*** EXERCISE DATA Section Begins ***
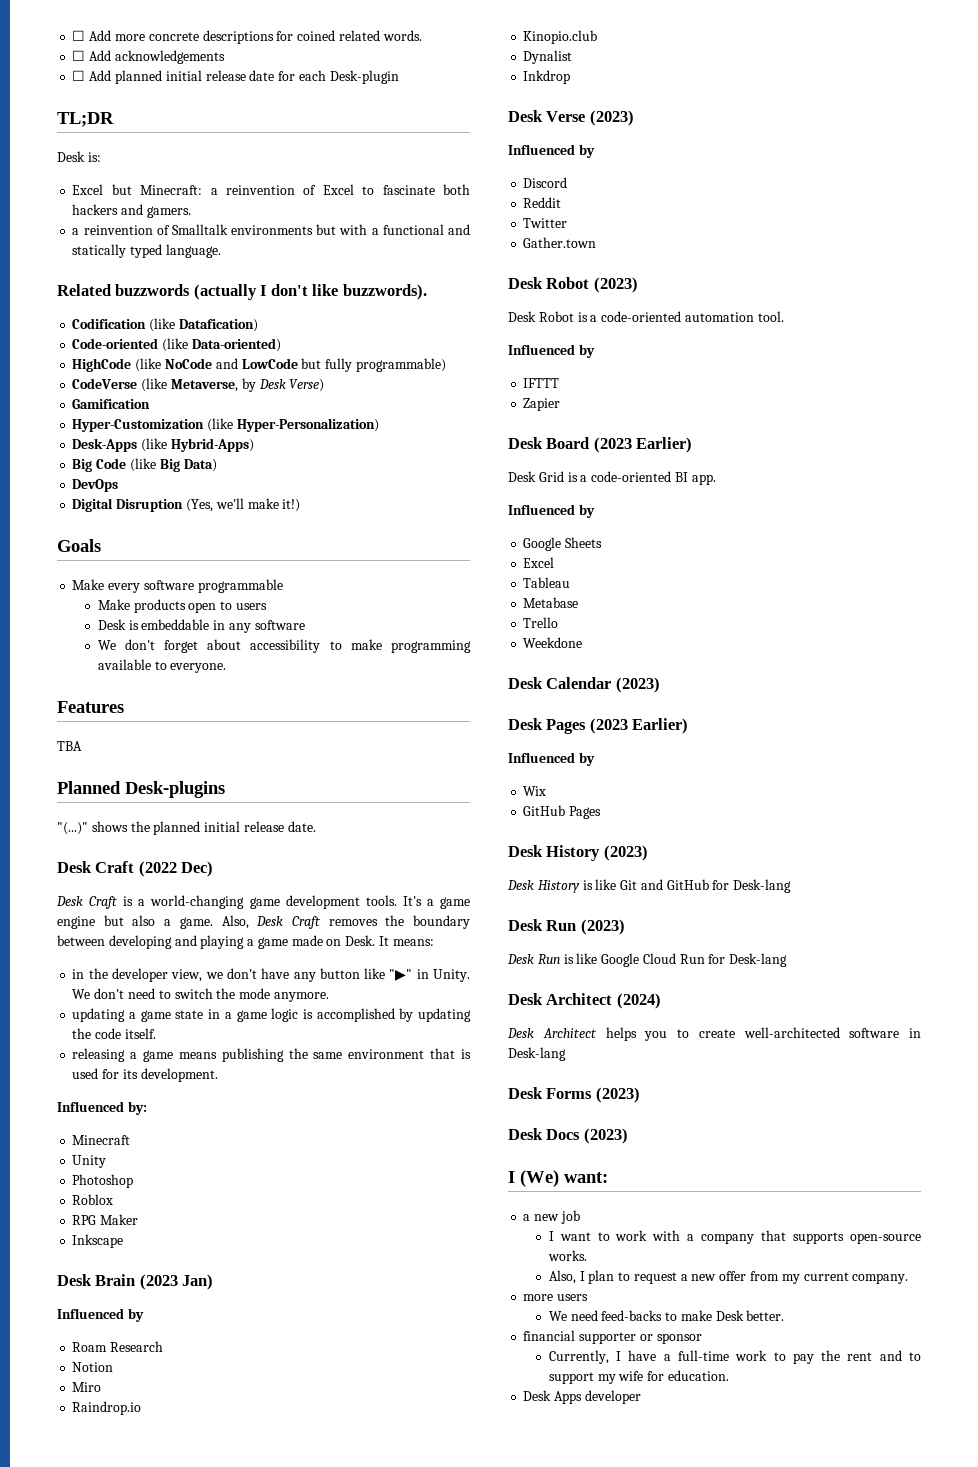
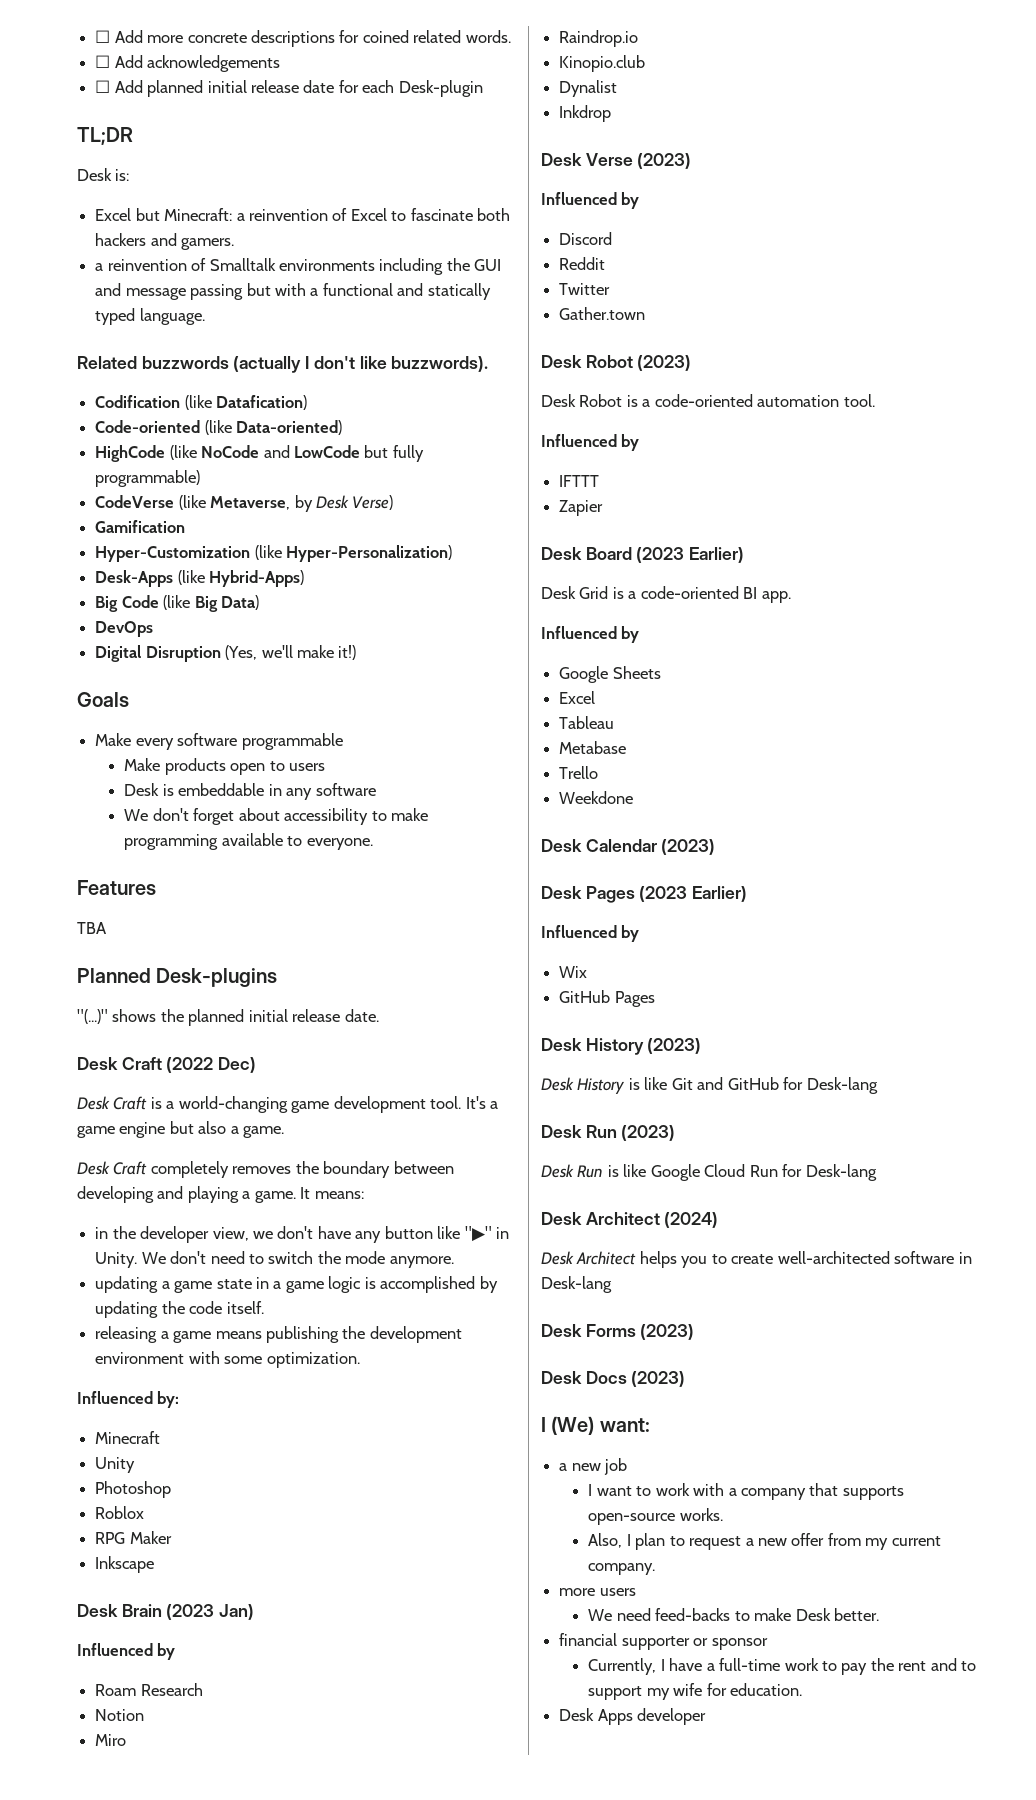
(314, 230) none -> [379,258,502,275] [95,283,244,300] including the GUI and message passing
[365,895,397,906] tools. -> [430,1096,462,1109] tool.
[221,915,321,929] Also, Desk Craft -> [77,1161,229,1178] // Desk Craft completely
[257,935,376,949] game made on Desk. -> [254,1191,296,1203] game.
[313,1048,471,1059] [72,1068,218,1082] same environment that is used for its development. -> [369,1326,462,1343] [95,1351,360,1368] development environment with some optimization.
*** EXERCISE DATA Section Ends ***
AIM OF THE TASK
Pull every line that holds the string "Desk" out of the records.

WRITTEN ANSWER
[221,915,321,929] Also, Desk Craft -> [77,1161,229,1178] // Desk Craft completely
[257,935,376,949] game made on Desk. -> [254,1191,296,1203] game.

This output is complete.